There are times, however, when multiple applications and/or threads do attempt to update the same node at the same time. In this case, the transactions do compete for the node’s lock, and these transactions complete in essentially a serialized fashion. (Again, they still do not block any reading operations or any transactions updating other areas of the repository.) Occasionally two transactions may deadlock, because they each obtain a lock on separate nodes and then try to obtain a lock on the node currently locked by the other. If you run into this situation, you can enable deadlock detection to automatically detect such cases and roll back one of the deadlocked transactions, which your application can simply re-try by performing the save again.
It’s nice to know that most of the time, application will not have any contention. And when there is contention for concurrent writes to the same areas, ModeShape does the logical thing by serializing the transactions. (Isn’t ACID behavior nice?!)
But even after all this, you may find that your applications are still highly contentious while trying to concurrently update the same nodes. In these cases, you have several options:
- Can you initialize the highly-contentious area when the database is created? If so, then the different transactions will update different areas of the database.

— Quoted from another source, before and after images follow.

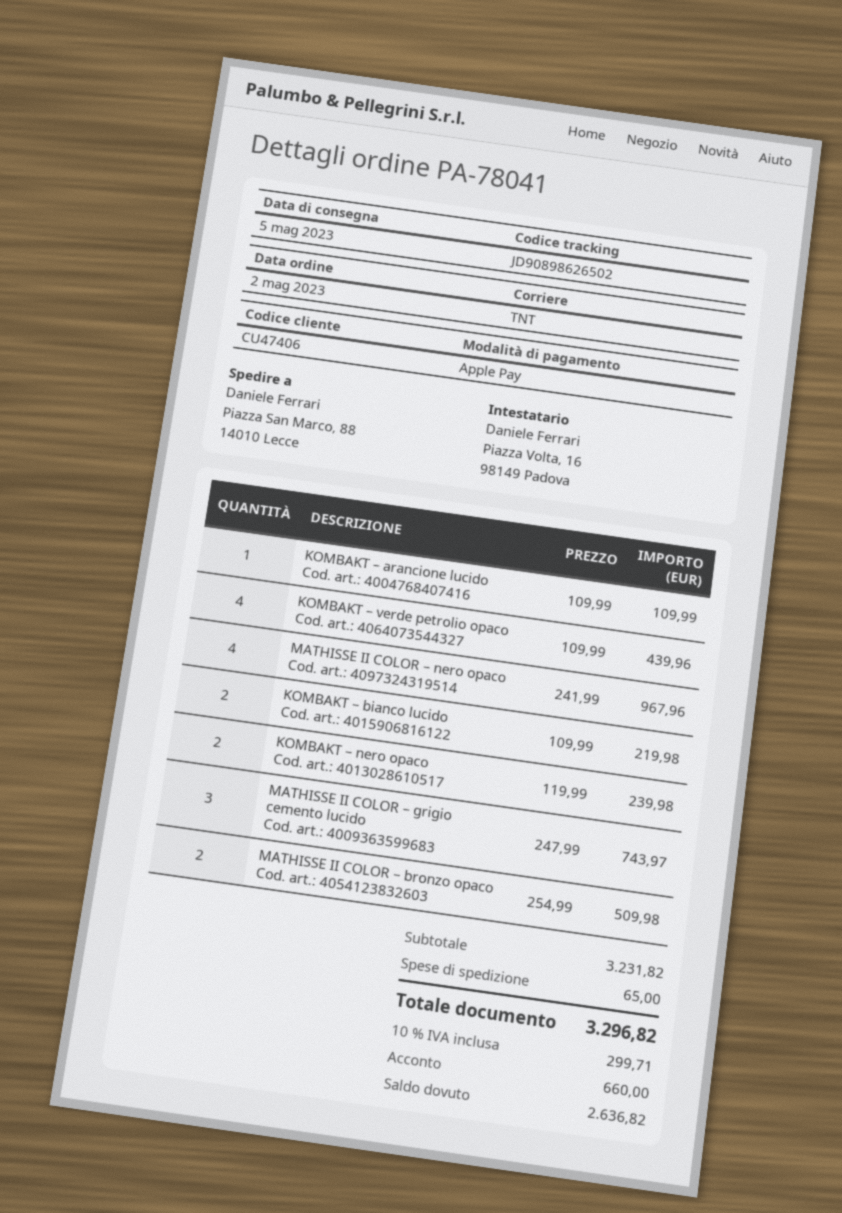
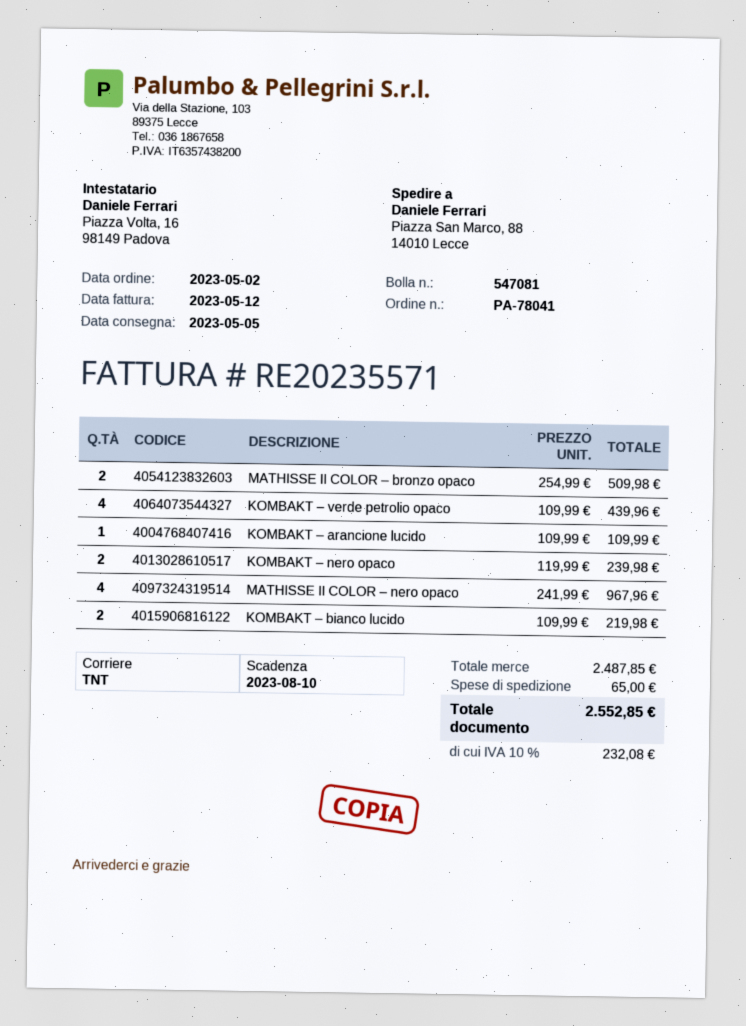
MATHISSE II COLOR – grigio cemento lucido: 3 x 247.99 = 743.97 -> none
subtotal: 3231.82 -> 2487.85
tax: 10% = 299.71 -> 10% = 232.08
total: 3296.82 -> 2552.85

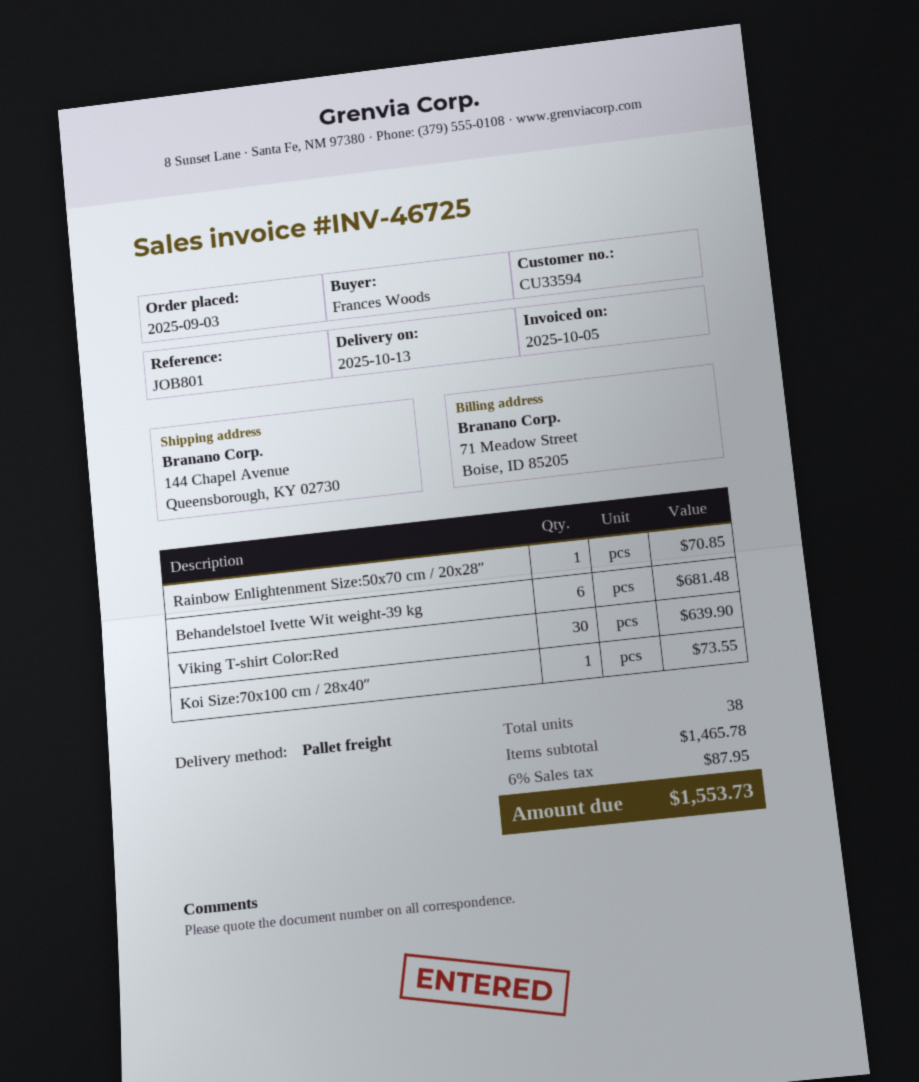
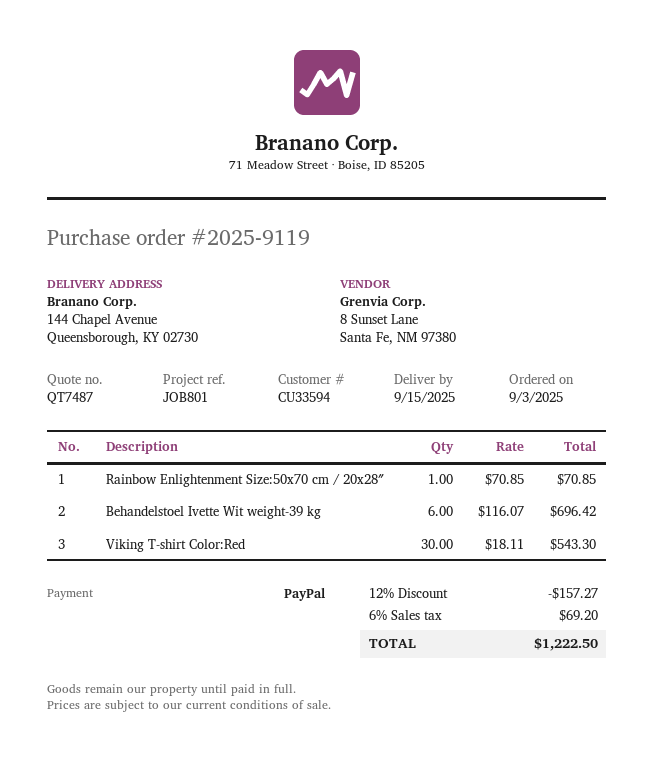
delivery date: 2025-10-13 -> 2025-09-15
Behandelstoel Ivette Wit weight-39 kg: 6 for 681.48 -> 6 for 696.42
Viking T-shirt Color:Red: 30 for 639.90 -> 30 for 543.30
Koi Size:70x100 cm / 28x40″: 1 for 73.55 -> none
discount: none -> 12% = 157.27
tax: 6% = 87.95 -> 6% = 69.20
total: 1553.73 -> 1222.50

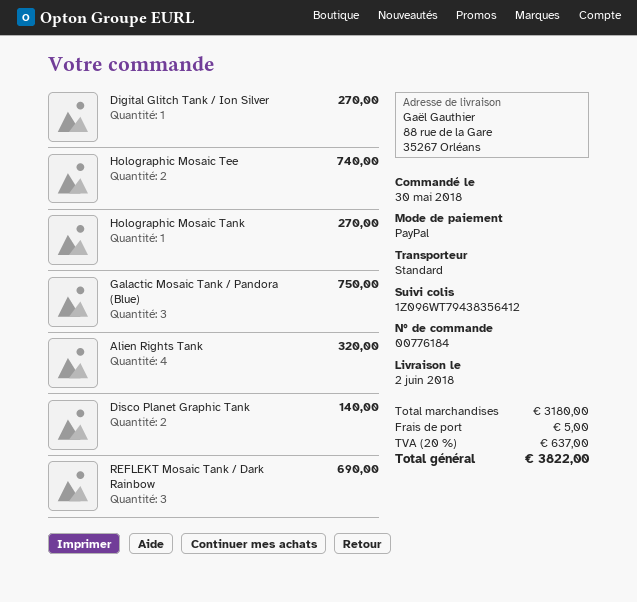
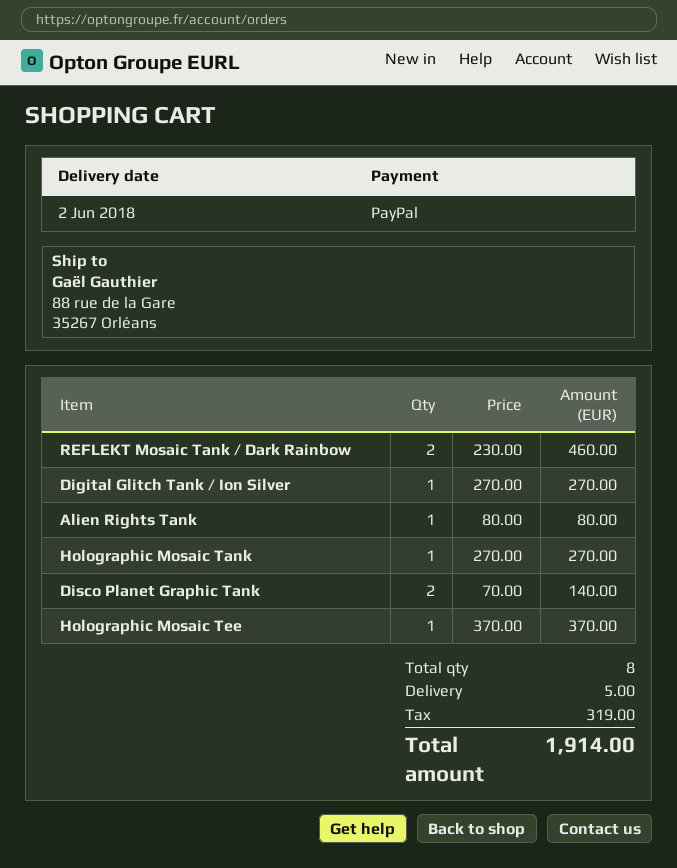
Holographic Mosaic Tee: 2 for 740.00 -> 1 for 370.00
Galactic Mosaic Tank / Pandora (Blue): 3 for 750.00 -> none
Alien Rights Tank: 4 for 320.00 -> 1 for 80.00
REFLEKT Mosaic Tank / Dark Rainbow: 3 for 690.00 -> 2 for 460.00
tax: 637.00 -> 319.00
total: 3822.00 -> 1914.00

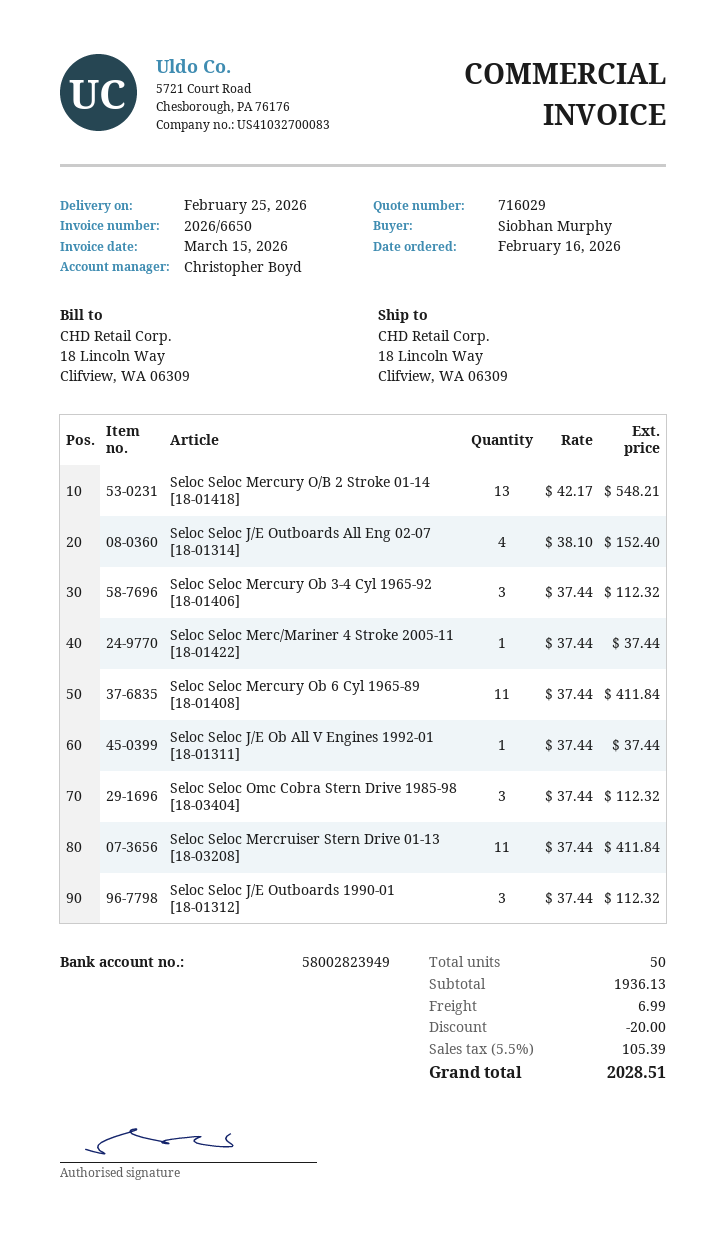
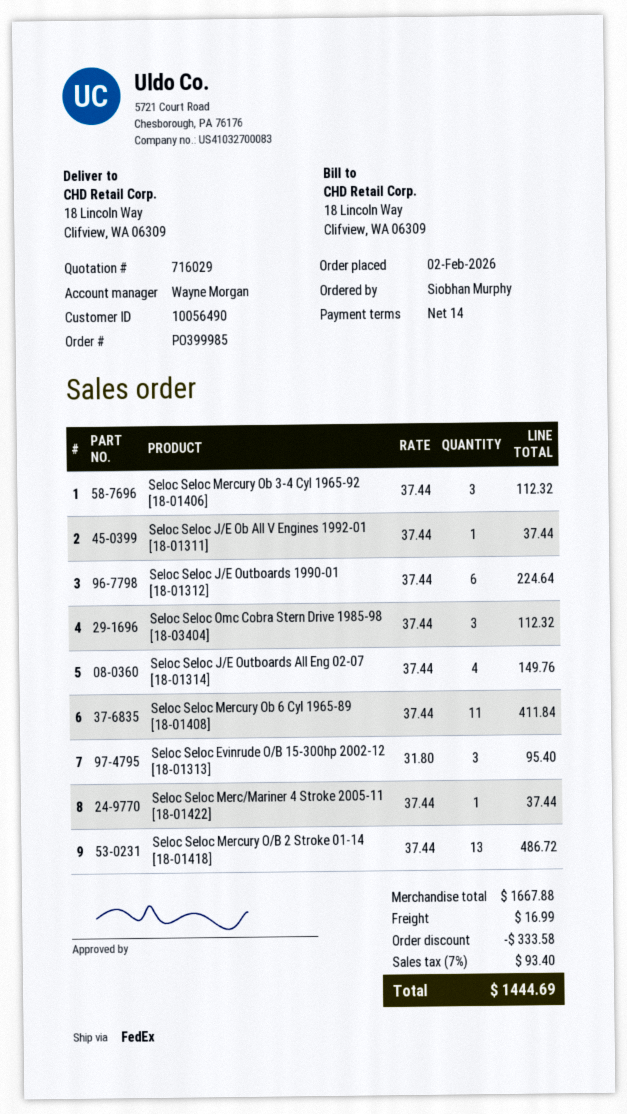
order date: 2026-02-16 -> 2026-02-02
sales rep: Christopher Boyd -> Wayne Morgan
Seloc Seloc Mercury O/B 2 Stroke 01-14 [18-01418]: 13 x 42.17 = 548.21 -> 13 x 37.44 = 486.72
Seloc Seloc J/E Outboards All Eng 02-07 [18-01314]: 4 x 38.10 = 152.40 -> 4 x 37.44 = 149.76
Seloc Seloc Mercruiser Stern Drive 01-13 [18-03208]: 11 x 37.44 = 411.84 -> none
Seloc Seloc J/E Outboards 1990-01 [18-01312]: 3 x 37.44 = 112.32 -> 6 x 37.44 = 224.64
Seloc Seloc Evinrude O/B 15-300hp 2002-12 [18-01313]: none -> 3 x 31.80 = 95.40
subtotal: 1936.13 -> 1667.88
discount: 20.00 -> 333.58
shipping: 6.99 -> 16.99
tax: 5.5% = 105.39 -> 7% = 93.40
total: 2028.51 -> 1444.69

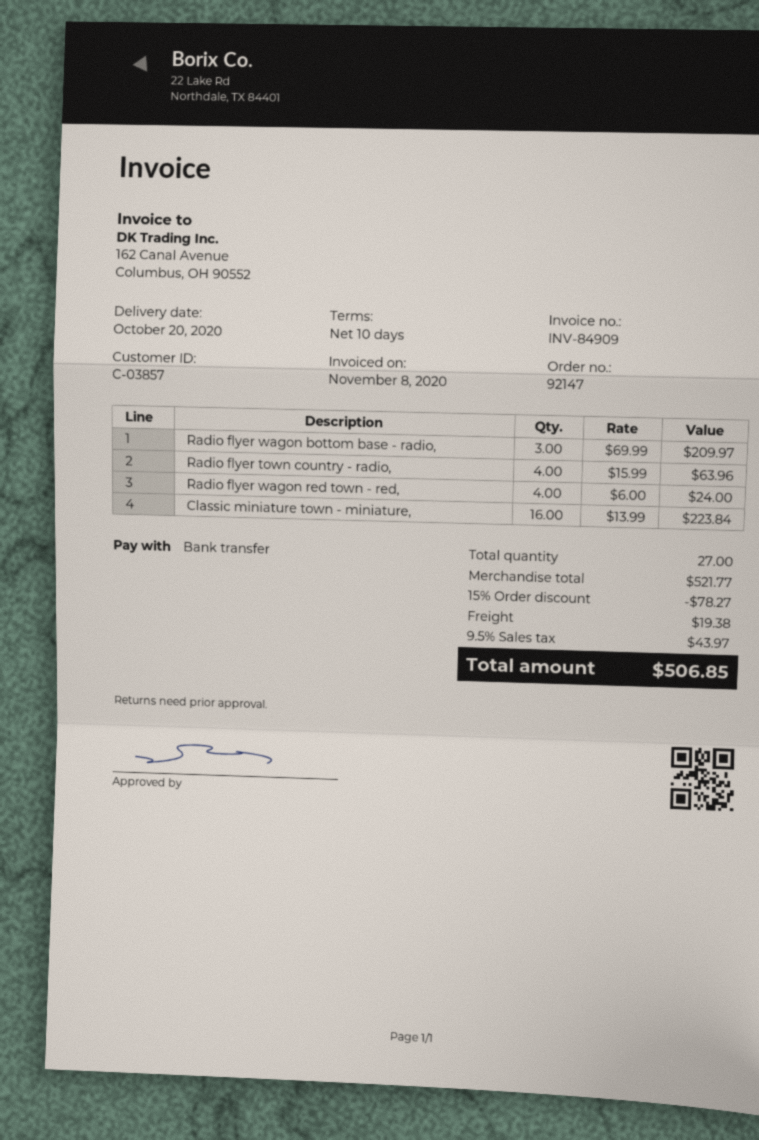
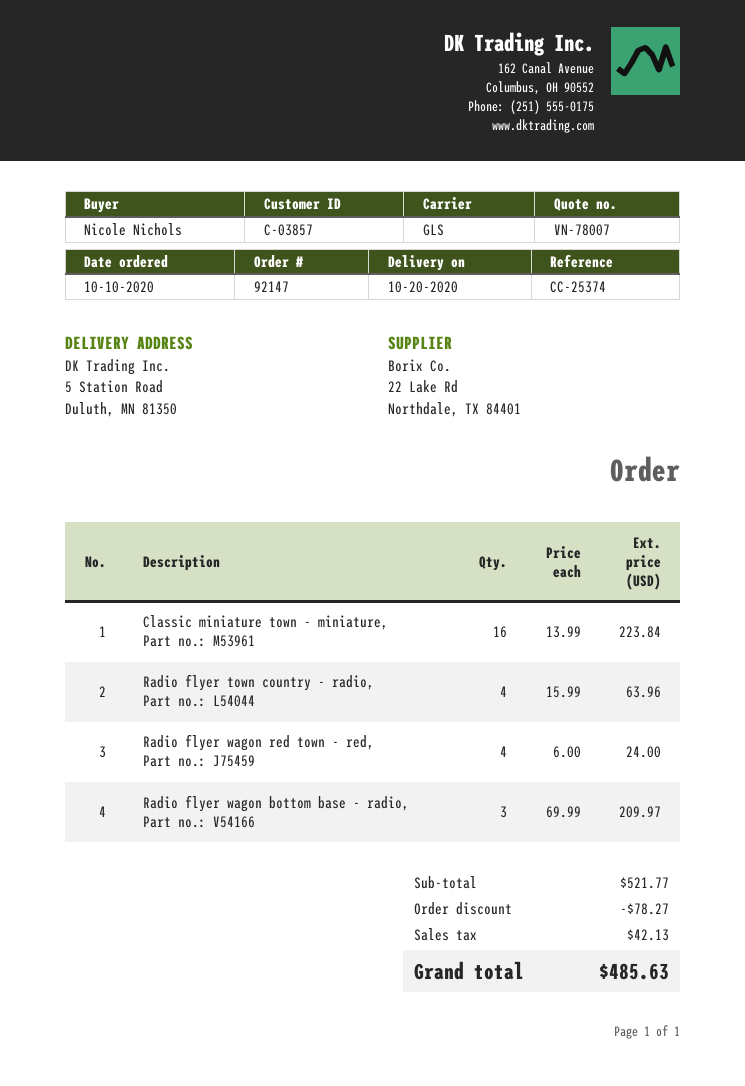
shipping: 19.38 -> none
tax: 43.97 -> 42.13
total: 506.85 -> 485.63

- Can you alter the hierarchical design of your database to eliminate the contention? Consider if your hierarchy would improve by adding one or more time-based levels. Or consider inserting a level for different contexts (e.g., users, groups, customers, etc.).
- Can you centralize where/how your application is updating these areas? For example, a hierarchy that includes a level for users might have contention when adding users. Try centralizing the process of adding users. (Queues often work great for these kinds of patterns.)
By the way, how does ModeShape compare to other hierarchical data stores? Really well, actually. One of the more popular JCR implementations uses a single, cluster-wide, global write lock that guarantees that only one write will proceed at a time. Yikes.